Would-be North American producers of rare earth minerals might be in competition for the same slice of market share, but that doesn't keep them from agreeing on one thing the development of new rare earth projects, while challenging, is not optional.
China supplies as much as 97 percent of rare earths, a complex of 17 elements vital to the advancement of green technologies and high-technology weapon systems. It has been able to provide an adequate supply of rare earths for export, but with the emerging nation's internal demand on the rise, market sources say the need to develop non-Chinese projects is stronger than ever.

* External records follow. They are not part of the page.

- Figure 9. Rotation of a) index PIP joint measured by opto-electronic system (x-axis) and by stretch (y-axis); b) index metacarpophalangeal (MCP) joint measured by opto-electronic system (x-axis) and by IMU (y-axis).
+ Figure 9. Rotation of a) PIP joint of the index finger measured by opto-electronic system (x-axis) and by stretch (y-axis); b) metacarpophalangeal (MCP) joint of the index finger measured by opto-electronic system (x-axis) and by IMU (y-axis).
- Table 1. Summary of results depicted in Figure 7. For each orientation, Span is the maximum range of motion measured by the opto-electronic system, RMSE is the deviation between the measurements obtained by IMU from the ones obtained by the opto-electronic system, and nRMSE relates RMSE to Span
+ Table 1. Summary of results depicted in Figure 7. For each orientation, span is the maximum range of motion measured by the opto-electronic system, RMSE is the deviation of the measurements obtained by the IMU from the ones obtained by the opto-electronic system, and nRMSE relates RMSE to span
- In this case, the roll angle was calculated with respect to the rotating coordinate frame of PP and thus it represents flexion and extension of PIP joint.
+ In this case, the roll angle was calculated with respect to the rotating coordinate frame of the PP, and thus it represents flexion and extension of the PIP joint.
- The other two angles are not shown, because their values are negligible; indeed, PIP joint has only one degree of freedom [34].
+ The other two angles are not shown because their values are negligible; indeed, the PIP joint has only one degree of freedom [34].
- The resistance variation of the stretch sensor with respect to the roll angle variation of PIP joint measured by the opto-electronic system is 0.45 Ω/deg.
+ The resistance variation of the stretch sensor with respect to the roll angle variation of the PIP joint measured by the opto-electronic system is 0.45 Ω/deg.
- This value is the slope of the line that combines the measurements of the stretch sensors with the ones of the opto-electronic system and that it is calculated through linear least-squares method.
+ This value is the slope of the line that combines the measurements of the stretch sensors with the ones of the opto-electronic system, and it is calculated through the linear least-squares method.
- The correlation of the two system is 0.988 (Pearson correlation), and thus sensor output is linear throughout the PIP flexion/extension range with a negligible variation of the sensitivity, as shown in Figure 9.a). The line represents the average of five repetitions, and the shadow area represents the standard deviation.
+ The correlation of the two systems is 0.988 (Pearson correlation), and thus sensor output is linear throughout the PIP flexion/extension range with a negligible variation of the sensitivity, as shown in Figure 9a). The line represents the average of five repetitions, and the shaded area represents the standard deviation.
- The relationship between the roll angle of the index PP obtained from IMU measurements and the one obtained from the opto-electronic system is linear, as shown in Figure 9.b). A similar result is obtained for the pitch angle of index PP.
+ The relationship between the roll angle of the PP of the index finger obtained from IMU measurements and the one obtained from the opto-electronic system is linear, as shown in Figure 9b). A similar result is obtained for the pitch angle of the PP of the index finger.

"I don't think there's going to be a 'trade war,' but what you're going to find is China's internal demand is increasing and they will take care of their demand first. It's not like they're out to hurt someone else, but they have their own demand," said Ian London, vice president of market development and energy advisor at Toronto-based exploration company Avalon Rare Metals Inc., which hopes to bring its Nechalacho project in the Northwest Territories online by the second half of 2014. "Under those realities of them building their own economy, it falls on suppliers in other parts of the world to develop their own strategies," he said.
Edward F. Cowle, chief executive officer of Salt Lake City, Utah-based exploration venture U.S. Rare Earths Inc., agreed that securing a Western supply of rare earth minerals should be an international priority despite assertions from some analysts that the concern has been overblown.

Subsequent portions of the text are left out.